Linguistics

Editor in Chief | Editorial Board | Volume Editors | Digital Collections


Linguistics, the scientific study of human language and languages, is both a discipline in itself and an interdisciplinary hub with strong ties to various other fields. The discipline studies the structure, use, and history of language: structure is divided into phonetics (speech production and perception), phonology (sound systems), morphology (word structure), syntax (sentence structure), semantics (meaning in linguistic structure), pragmatics (meaning in context), and discourse (the structure of texts). Language use in the broadest sense encompasses sociolinguistics (language in society); psycholinguistics/neurolinguistics (the psychology and neurological basis of language); and language acquisition by children (first-language acquisition) and adults (second-language acquisition). The primary focus of historical linguistics is language change. The field's strongest interdisciplinary ties are to anthropology (anthropological linguistics and linguistic anthropology), psychology (the psychology of language), philosophy (the philosophy of language, linked especially to the study of semantics and pragmatics), computer science (computational linguistics), sociology (the sociology of language), evolutionary biology (the origins of human language), and acoustics (linked especially to phonetics).


Editor in Chief

After receiving her Ph.D. in 1968, Sally Thomason taught Slavic linguistics at Yale (1968-1971) and then general linguistics at the University of Pittsburgh (1972-1998). Since 1999 she has been at the University of Michigan, where she is now the William J. Gedney Collegiate Professor of Linguistics and Chair of the Linguistics Department. Thomason has worked with the Salish & Pend d'Oreille Culture Committee in St. Ignatius, Montana, since 1981, compiling a dictionary and other materials for the tribes' Salish-Pend d'Oreille language program.


OUP: Where is your current research focused?

Thomason: My current research focuses on contact-induced language change and Salishan linguistics, but I also have a continuing interest in debunking linguistic pseudoscience.
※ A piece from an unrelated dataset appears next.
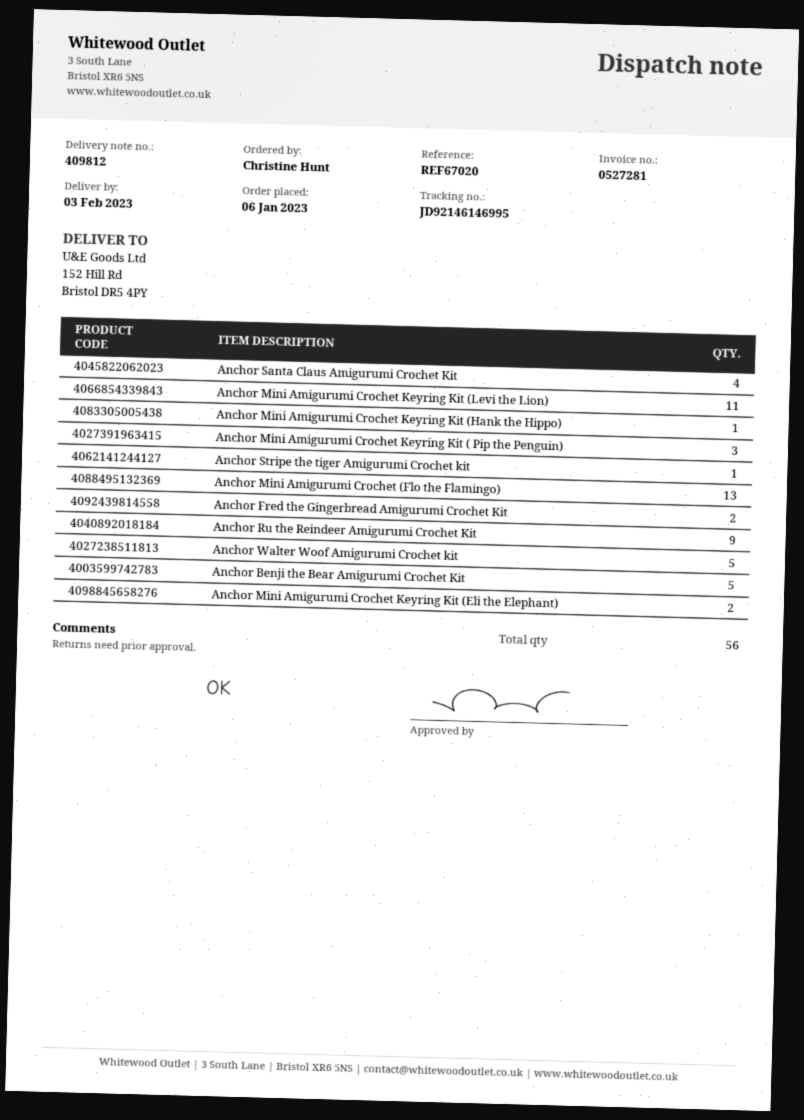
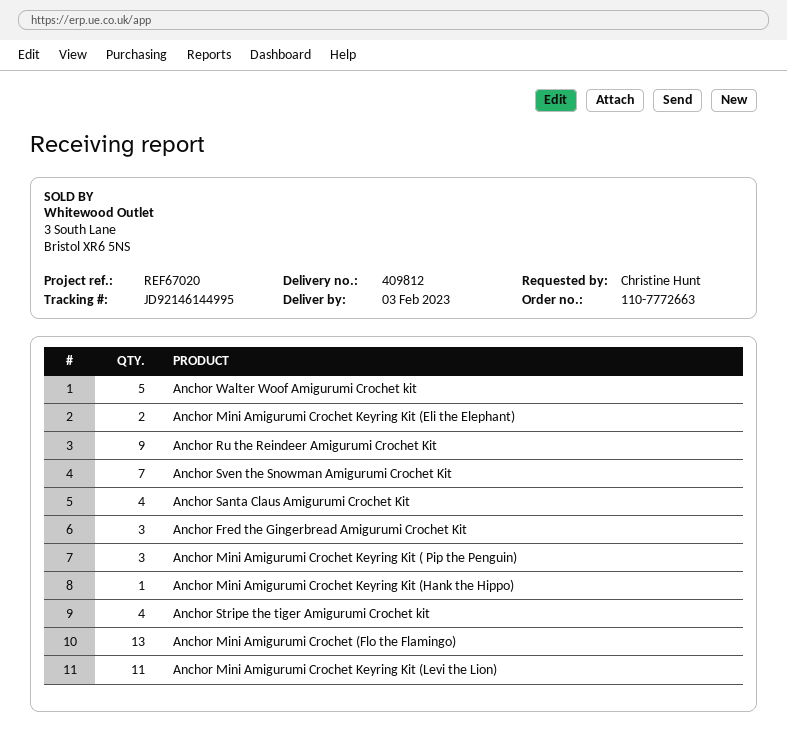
tracking number: JD92146146995 -> JD92146144995
Anchor Stripe the tiger Amigurumi Crochet kit: 1 -> 4
Anchor Fred the Gingerbread Amigurumi Crochet Kit: 2 -> 3
Anchor Benji the Bear Amigurumi Crochet Kit: 5 -> none
Anchor Sven the Snowman Amigurumi Crochet Kit: none -> 7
A few of my publications are `Chinook Jargon in areal and historical context' (Language, 1983), `Genetic relationship and the case of Ma'a (Mbugu)' (Studies in African Linguistics, 1983), `Before the Lingua Franca: Pidgin Arabic in the eleventh century A.D.' (with Alaa Elgibali, Lingua , 1986), Language contact, creolization, and genetic linguistics (with Terrence Kaufman, 1988, 1991), Language contact: an introduction (2001), `On the unpredictability of contact effects' (2000), `Linguistic areas and language history' (2000), `Truncation in Montana Salish' (with Lucy Thomason, 2004), `Language contact and deliberate change' (Journal of Language Contact, 2007), and `At a loss for words' (Natural History magazine, December 2007/January 2008). I was editor of Language (1988-1994), and I'm currently on the editorial boards of Studies in pidgin and creole languages, Bilingualism: language and cognition, and the Journal of Historical Linguistics.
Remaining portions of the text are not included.